O hogar das dívidas

Mirando a distância, a meia leitura do poema, indago-lhe - existe livro que não é Ilha? Mesmo na estante preenchida por livros, mesmo na voluntad da criança curiosa que os põe abertos uns sobre os outros, incerta do que ler primeiro... Não está presente ali, ainda assim, a cúspide de um inescutável, lato oceano que a todos separa?

     Unidade é aquilo que pedimos ferventemente - mas que dói tanto. Deparar-me com um livro uno, úmido de coesão, como é o de Reina María Rodríguez, é experiência desprotegida de encontro e desilusão. Pois a unidade, única força capaz de encher de lágrima os dutos da linguagem, é também a que se revela - e a cada um de nós - como Ilha. Diz a poeta em uma de suas linhas: O aqui que o confronta é sempre o mesmo: um hiato perfeito.

     Reina, que acabou de me ensinar isso em seus escritos, parece olhar para sua poesia (para o mundo) com uma ternura furtiva, idioma que só ela conhece. Poesia que tenta crescer para além das paredes dos versos. Que abre o manto e descobre que, qual seja a direção tomada, chegará a mar. Que fará? Dará a volta ao redor de sua impossibilidade? Ou esperará, entregue ao ofício de existir? Vivi quase meio século com vocês (ali, quietinha).

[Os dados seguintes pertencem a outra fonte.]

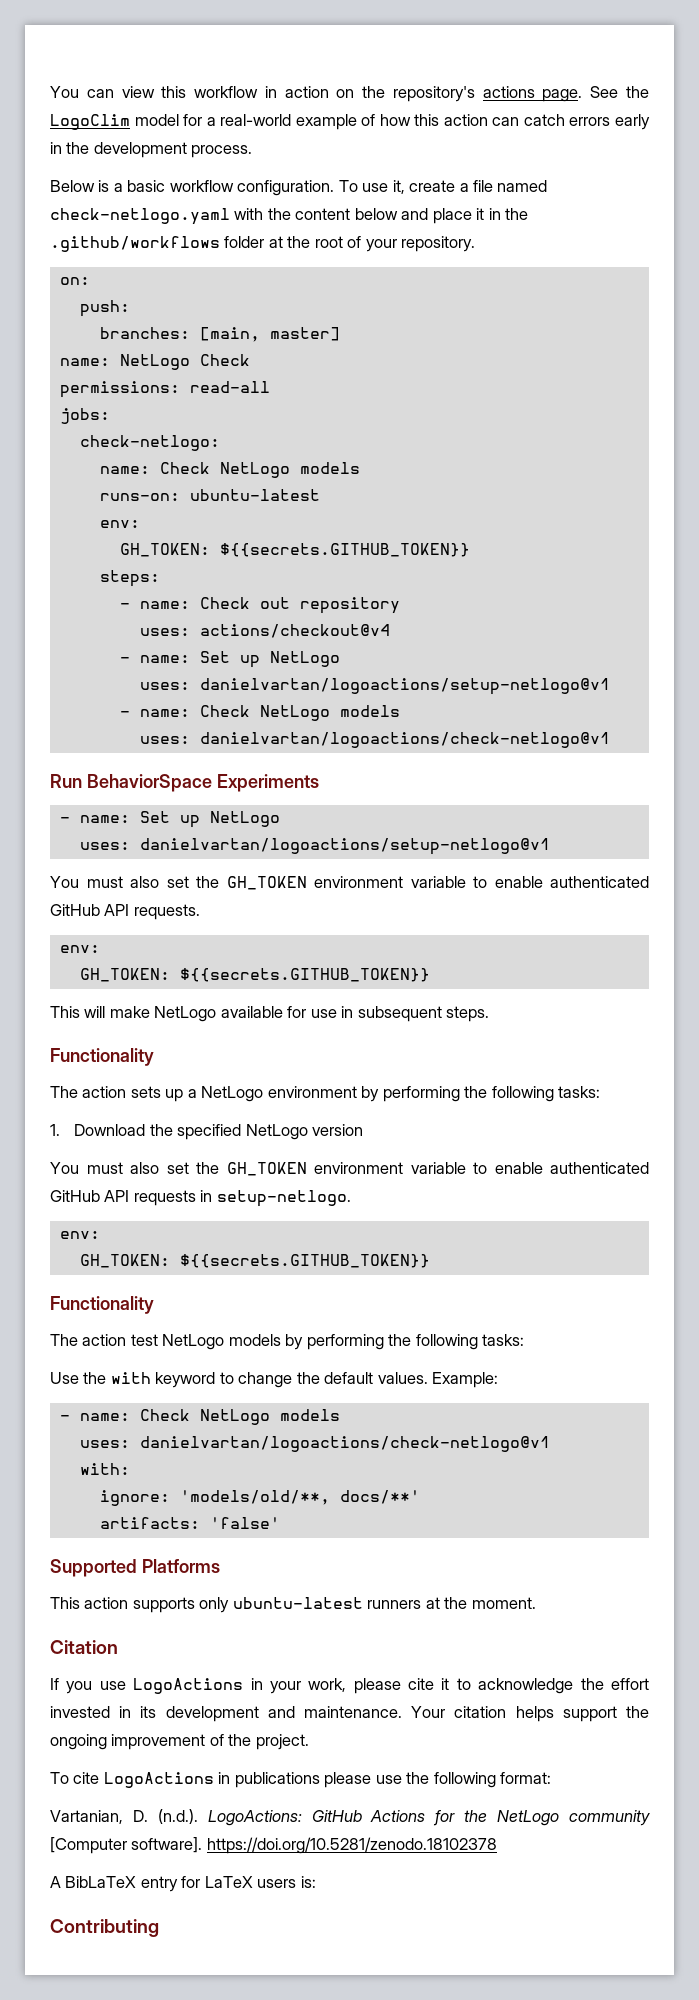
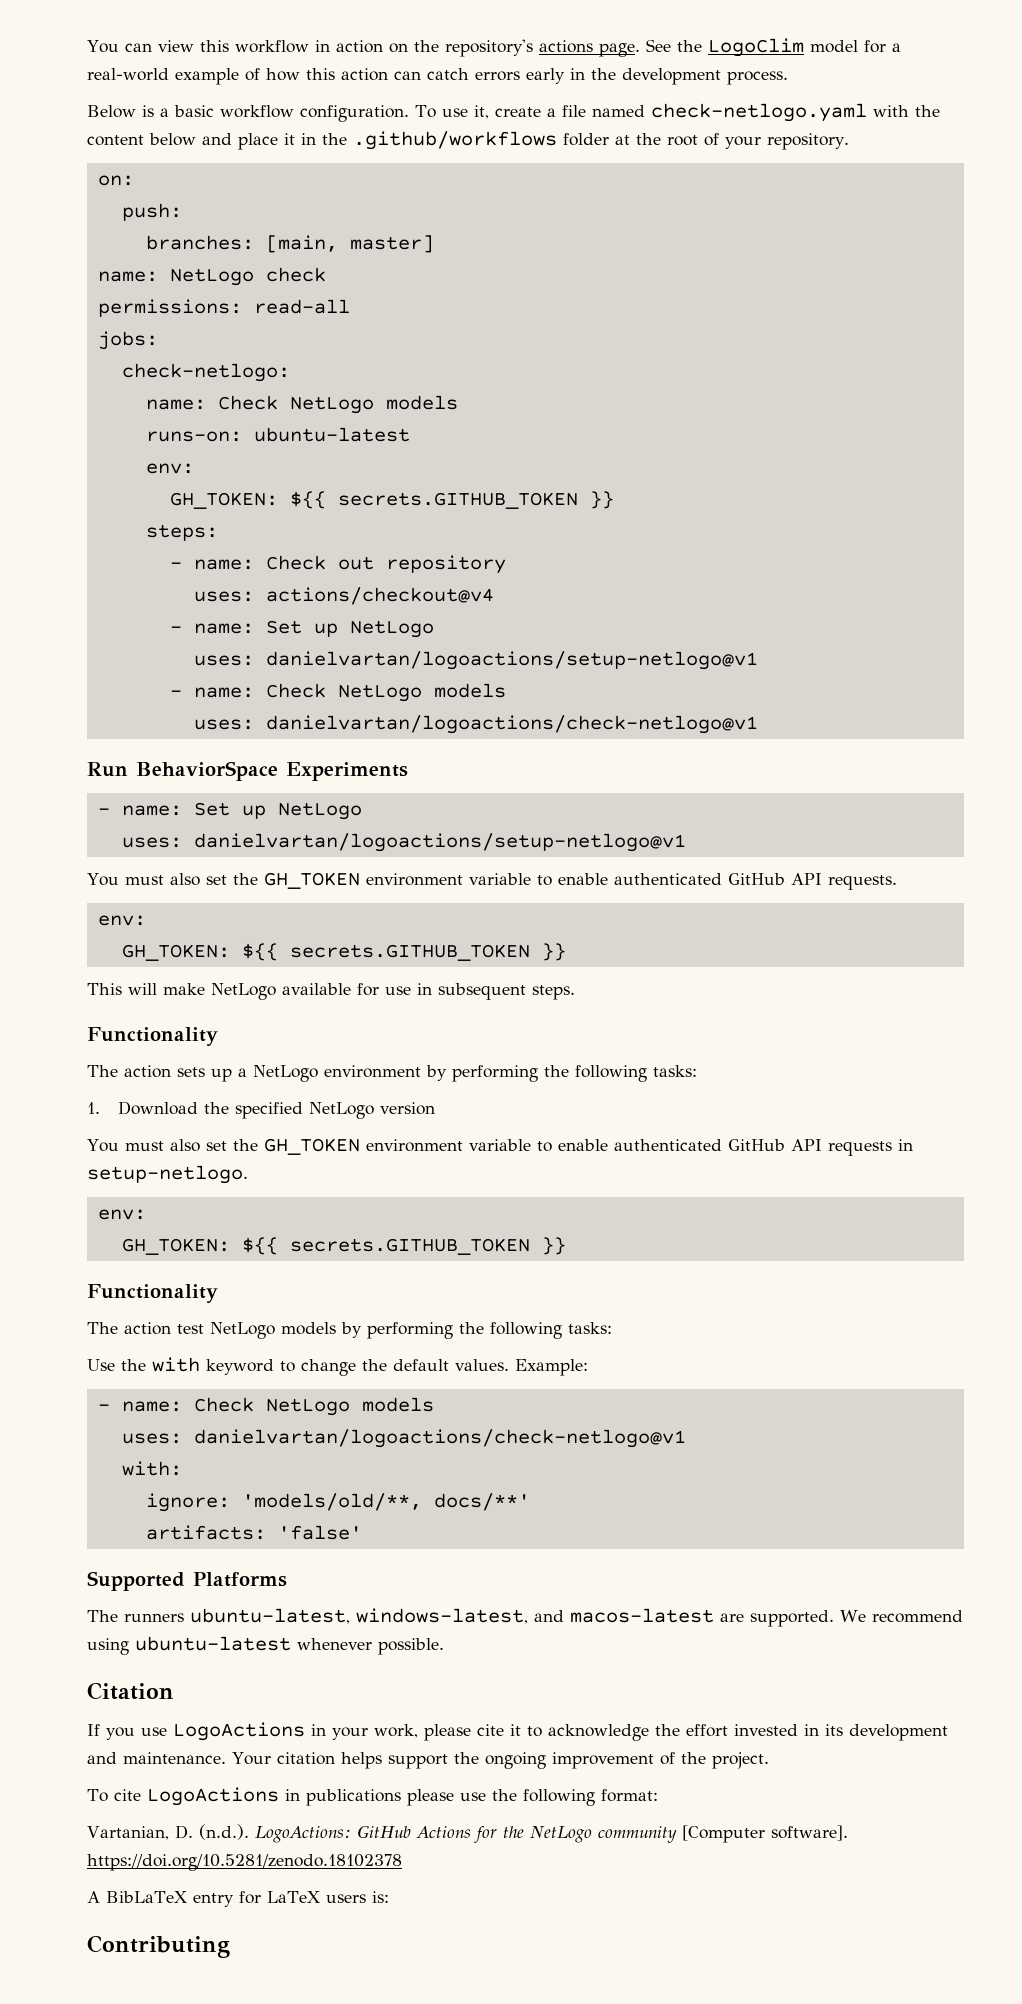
- name: NetLogo Check
+ name: NetLogo check
  runs-on: ubuntu-latest
  env:
- GH_TOKEN: ${{secrets.GITHUB_TOKEN}}
+ GH_TOKEN: ${{ secrets.GITHUB_TOKEN }}
  You must also set the GH_TOKEN environment variable to enable authenticated GitHub API requests.
  env:
- GH_TOKEN: ${{secrets.GITHUB_TOKEN}}
+ GH_TOKEN: ${{ secrets.GITHUB_TOKEN }}
  You must also set the GH_TOKEN environment variable to enable authenticated GitHub API requests in setup-netlogo.
  env:
- GH_TOKEN: ${{secrets.GITHUB_TOKEN}}
+ GH_TOKEN: ${{ secrets.GITHUB_TOKEN }}
- This action supports only ubuntu-latest runners at the moment.
+ The runners ubuntu-latest, windows-latest, and macos-latest are supported. We recommend using ubuntu-latest whenever possible.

     Das agruras de se nascer numa ilha, poder ser machucada é uma delas. Os limites, por mais que tentem, não podem impedir os cortes. É-se descartada, embrutecida, paralisada. Retorna-se diferente, com manchas do tempo, para, no presente (no passante), conjugar o passado. E podia tocar gritando / o que agora não posso / por ser decente, velha / machucada. A música ecoa a culpa, nascente, de se tocar o piano com tanta dor.

     O chão pode parecer pouco, e a intempérie não faz calar, mas construir é tão parte do destino quanto qualquer outro verbo. A pequenez só escancara que existe algo a se perder. Só há dívida... se há algo a se perder. Como relatam as vigas do lar, existir é suportar o desalento do peso. E o peso do desalento, acrescentariam os humanos. Mas alguém já perguntou se podem as vigas sustentar... um peso que está abaixo delas? Como o título sustenta / o peso do poema?

     Remorsos para um cordeiro branco é antologia da materialidade do que ninguém acredita, assim como o limite é a pele do ser.

     Resiste, na poeta, a força para vociferar: Fora, marcas. Endivida-se para botá-las pr'além do umbral. Olhe de soslaio quem nunca foi acometido pelo arroubo de expulsar as marcas que o mundo escreve em nossos corpos. No fundo, é um pedido. A necessidade humana que toda Ilha tem de transformar em cais o seu hogar.

 

- João V. L. França, psicólogo e escritor.